WHAT YOU WILL DO
Only the pictures should be left out; write out all other data exactly.
=== Section Start ===
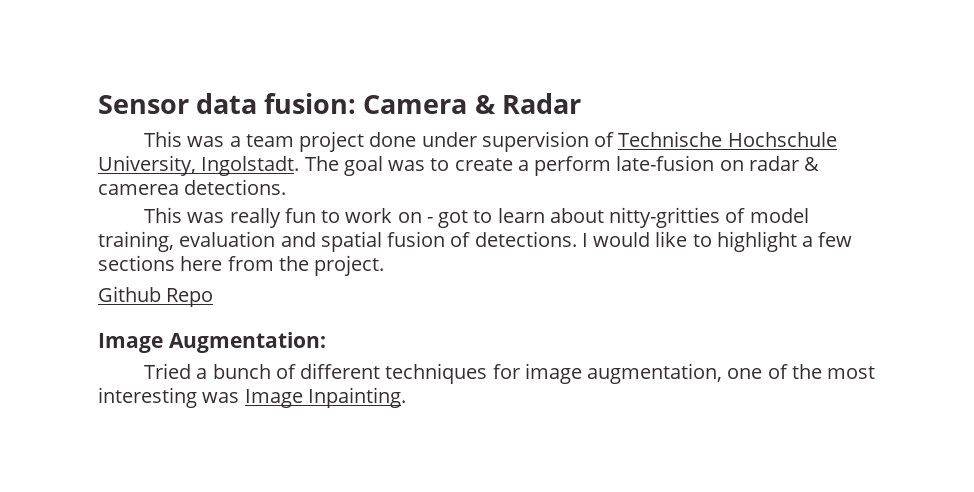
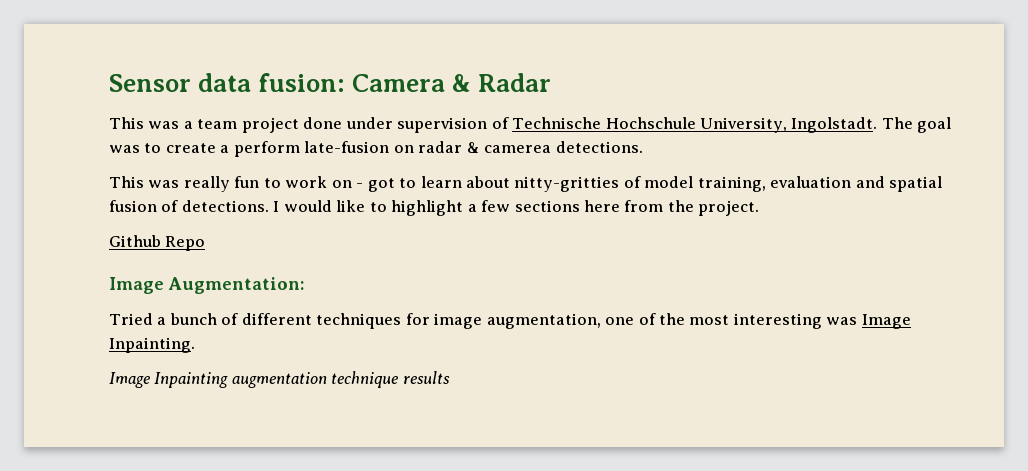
+ Image Inpainting augmentation technique results

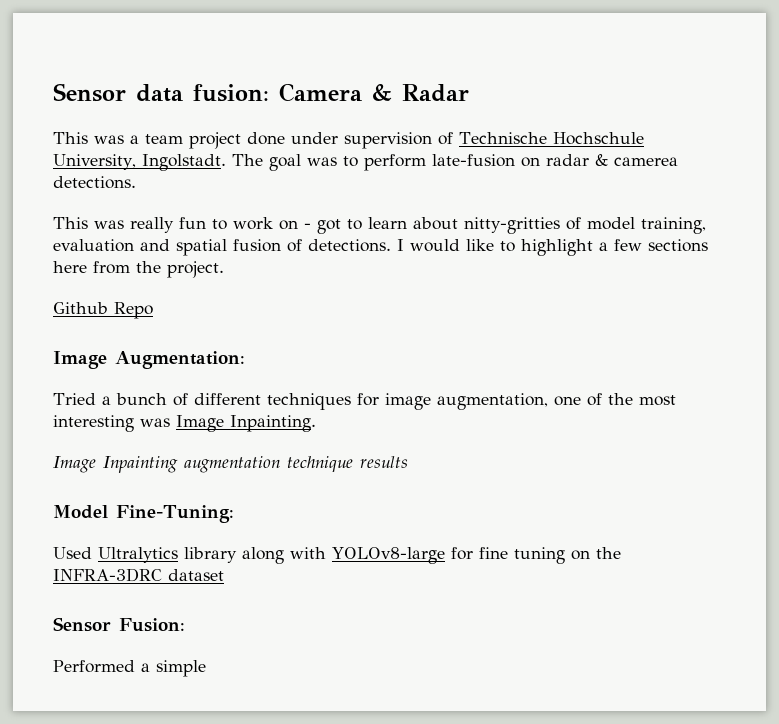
- The goal was to create a perform late-fusion on radar & camerea detections.
+ The goal was to perform late-fusion on radar & camerea detections.
+ Model Fine-Tuning:
+ Used Ultralytics library along with YOLOv8-large for fine tuning on the INFRA-3DRC dataset
+ Sensor Fusion:
+ Performed a simple

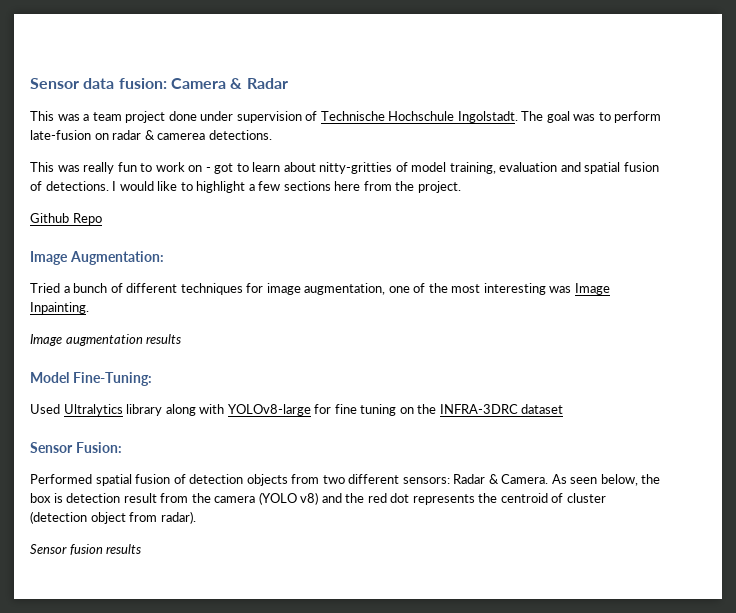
- This was a team project done under supervision of Technische Hochschule University, Ingolstadt.
+ This was a team project done under supervision of Technische Hochschule Ingolstadt.
- Image Inpainting augmentation technique results
+ Image augmentation results
- Performed a simple
+ Performed spatial fusion of detection objects from two different sensors: Radar & Camera. As seen below, the box is detection result from the camera (YOLO v8) and the red dot represents the centroid of cluster (detection object from radar).
+ Sensor fusion results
=== Section End ===
RESPONSE TO THIS EXERCISE
+ Image Inpainting augmentation technique results

- The goal was to create a perform late-fusion on radar & camerea detections.
+ The goal was to perform late-fusion on radar & camerea detections.
+ Model Fine-Tuning:
+ Used Ultralytics library along with YOLOv8-large for fine tuning on the INFRA-3DRC dataset
+ Sensor Fusion:
+ Performed a simple

- This was a team project done under supervision of Technische Hochschule University, Ingolstadt.
+ This was a team project done under supervision of Technische Hochschule Ingolstadt.
- Image Inpainting augmentation technique results
+ Image augmentation results
- Performed a simple
+ Performed spatial fusion of detection objects from two different sensors: Radar & Camera. As seen below, the box is detection result from the camera (YOLO v8) and the red dot represents the centroid of cluster (detection object from radar).
+ Sensor fusion results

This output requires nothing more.